Quoi qu’il en soit, constatons que les quelques lignes de l’évangile d’aujourd’hui font partie d’un ensemble où est clairement exprimé le conflit entre Jésus et les gardiens du Temple et de la Loi, au point même que Jésus a failli être lapidé. Ce n’est donc as une simple histoire de troupeau de mouton et de gentil berger. L’évangéliste Jean rapporte ici un conflit ouvert concernant la légitimité d’interpréter la Loi. L’interprétation qu’en donne Jésus ne semble pas la même que ceux à qui est confié le peuple de la première Alliance. Au nom de quelle légitimité Jésus peut-il s’autoriser à interpréter ? Et nous, à le suivre?

 

Lorsque Jean écrit son évangile, tout est consommé, non seulement la mort du Christ en croix, mais aussi la rupture entre les tenants de la synagogue et les tenants de l’Eglise issue du Christ.

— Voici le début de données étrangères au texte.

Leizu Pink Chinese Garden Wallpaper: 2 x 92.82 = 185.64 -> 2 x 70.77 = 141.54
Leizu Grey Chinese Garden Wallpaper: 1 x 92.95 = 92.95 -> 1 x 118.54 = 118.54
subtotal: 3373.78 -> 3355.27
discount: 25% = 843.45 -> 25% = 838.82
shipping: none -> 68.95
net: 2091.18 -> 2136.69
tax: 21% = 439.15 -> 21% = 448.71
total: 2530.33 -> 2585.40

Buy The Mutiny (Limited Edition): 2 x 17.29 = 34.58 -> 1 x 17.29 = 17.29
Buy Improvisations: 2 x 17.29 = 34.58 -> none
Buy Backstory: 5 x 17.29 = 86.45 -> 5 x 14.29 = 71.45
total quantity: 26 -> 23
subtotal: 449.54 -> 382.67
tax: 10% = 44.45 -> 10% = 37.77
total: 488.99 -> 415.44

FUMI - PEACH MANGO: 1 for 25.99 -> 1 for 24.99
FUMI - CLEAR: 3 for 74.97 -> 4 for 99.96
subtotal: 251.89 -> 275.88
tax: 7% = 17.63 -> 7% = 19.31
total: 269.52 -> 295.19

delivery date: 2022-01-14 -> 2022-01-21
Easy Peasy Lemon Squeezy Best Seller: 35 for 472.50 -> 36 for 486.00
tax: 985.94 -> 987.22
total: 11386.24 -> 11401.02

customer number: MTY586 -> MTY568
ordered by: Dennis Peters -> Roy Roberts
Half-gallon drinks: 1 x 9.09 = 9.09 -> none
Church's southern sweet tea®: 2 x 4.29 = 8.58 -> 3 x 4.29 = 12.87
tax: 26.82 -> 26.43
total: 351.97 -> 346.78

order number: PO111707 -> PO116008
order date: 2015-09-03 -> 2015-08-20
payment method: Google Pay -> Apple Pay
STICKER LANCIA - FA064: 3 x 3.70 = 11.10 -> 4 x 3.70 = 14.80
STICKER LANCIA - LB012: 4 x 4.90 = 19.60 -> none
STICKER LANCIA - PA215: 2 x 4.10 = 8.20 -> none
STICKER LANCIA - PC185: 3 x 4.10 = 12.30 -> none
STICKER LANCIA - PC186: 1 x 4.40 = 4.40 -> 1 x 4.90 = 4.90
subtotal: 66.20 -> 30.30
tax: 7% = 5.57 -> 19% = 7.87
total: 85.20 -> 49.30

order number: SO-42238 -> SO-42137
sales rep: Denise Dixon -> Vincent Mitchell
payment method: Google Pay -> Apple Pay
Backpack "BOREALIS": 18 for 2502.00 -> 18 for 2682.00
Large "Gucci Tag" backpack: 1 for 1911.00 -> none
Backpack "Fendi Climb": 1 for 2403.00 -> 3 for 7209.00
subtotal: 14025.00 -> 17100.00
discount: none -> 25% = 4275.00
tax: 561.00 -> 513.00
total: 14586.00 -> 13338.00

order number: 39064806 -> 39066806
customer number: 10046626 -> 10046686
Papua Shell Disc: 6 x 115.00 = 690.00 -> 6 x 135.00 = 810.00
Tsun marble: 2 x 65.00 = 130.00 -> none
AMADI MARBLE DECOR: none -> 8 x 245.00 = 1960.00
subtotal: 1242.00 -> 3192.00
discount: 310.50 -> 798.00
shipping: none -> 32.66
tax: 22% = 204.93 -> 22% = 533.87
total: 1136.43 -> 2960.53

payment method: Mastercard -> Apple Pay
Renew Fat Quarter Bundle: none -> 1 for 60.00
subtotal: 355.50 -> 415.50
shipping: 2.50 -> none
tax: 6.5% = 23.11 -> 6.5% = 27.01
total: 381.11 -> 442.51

En effet, lorsque Jérusalem fut détruite pierre par pierre par les romains en 70, les pharisiens réorganisèrent les restes d’Israël, ce qui restaient des "obéissants à la Loi de Moïse". C’était à Yavné, dans les années 90 après J-C. C’est là que furent définitivement exclus du monde juif ceux qui adhéraient à la pensée et à la personne de Jésus.Historiquement, ces quelques lignes de l'Evangile évoquent la rupture entre judaïsme et christianisme.

 

La figure du pasteur était connue déjà dans l’ancien Testament, surtout à partir du second Isaïe (Is 40,10), où Yahvé est appelé le berger qui rassemble et fait paitre son troupeau. C'est lui aussi qui appelle Cyrus comme berger d’Israël (Is 44,28). alors même que les prophètes traitent de Le berger représente le Christ Le bon pasteur  
Le berger représente le Christ "bon pasteur"
Le berger représente le Christ "bon pasteur"
mauvais bergers les rois qui n’ont pas su guider Israël dans sa marche d’alliance avec Dieu.

 

Les premiers chrétiens ont utilisé cette image pour représenter Jésus, celui qui porte sur ses épaules la brebis affaiblie. On l’appellera par la suite ‘le bon pasteur’, nom que se donneront bien plus tard les religieuses d’une congrégation dont la vocation était de veiller sur les enfant abandonnés.

 

En quoi la méditation de cette lecture peut orienter la vie des croyants d’aujourd’hui ? Reconnaissons que beaucoup se disent en manque de repères, que beaucoup recherchent des gourous, que des prédicateurs (souvent zélés) prêchent des enseignements doctrinaux et moraux qui n’ont parfois que peu à voir avec la Parole de Jésus, même s’ils se disent adeptes de l’évangile…

 

Alors, comment reconnaitre Jésus, sinon en allant boire à la source, au texte même des quatre évangiles, en repérant dans ces évangiles comment Jésus établit une relation avec les personnes qu’il rencontre, en particulier les petits, les faibles, les malades, les pécheurs, les exclus. C’est là que le cœur de Dieu s’exprime. Allons donc relire ces récits de la femme adultère, du pardon accordé au paralysé, du dialogue avec des publicains, le récit du fils prodigue, des ouvriers de la onzième heure, etc. Dans ces récits, les petites gens d’aujourd’hui savent reconnaitre la voix du bon berger, bien plus que dans les  grands discours de défense de la Loi, de la Foi et du latin, dans des cercles trop académiques pour être entendus du vulgus pecus !

 

Ce dimanche est la journée mondiale de prière pour les vocations.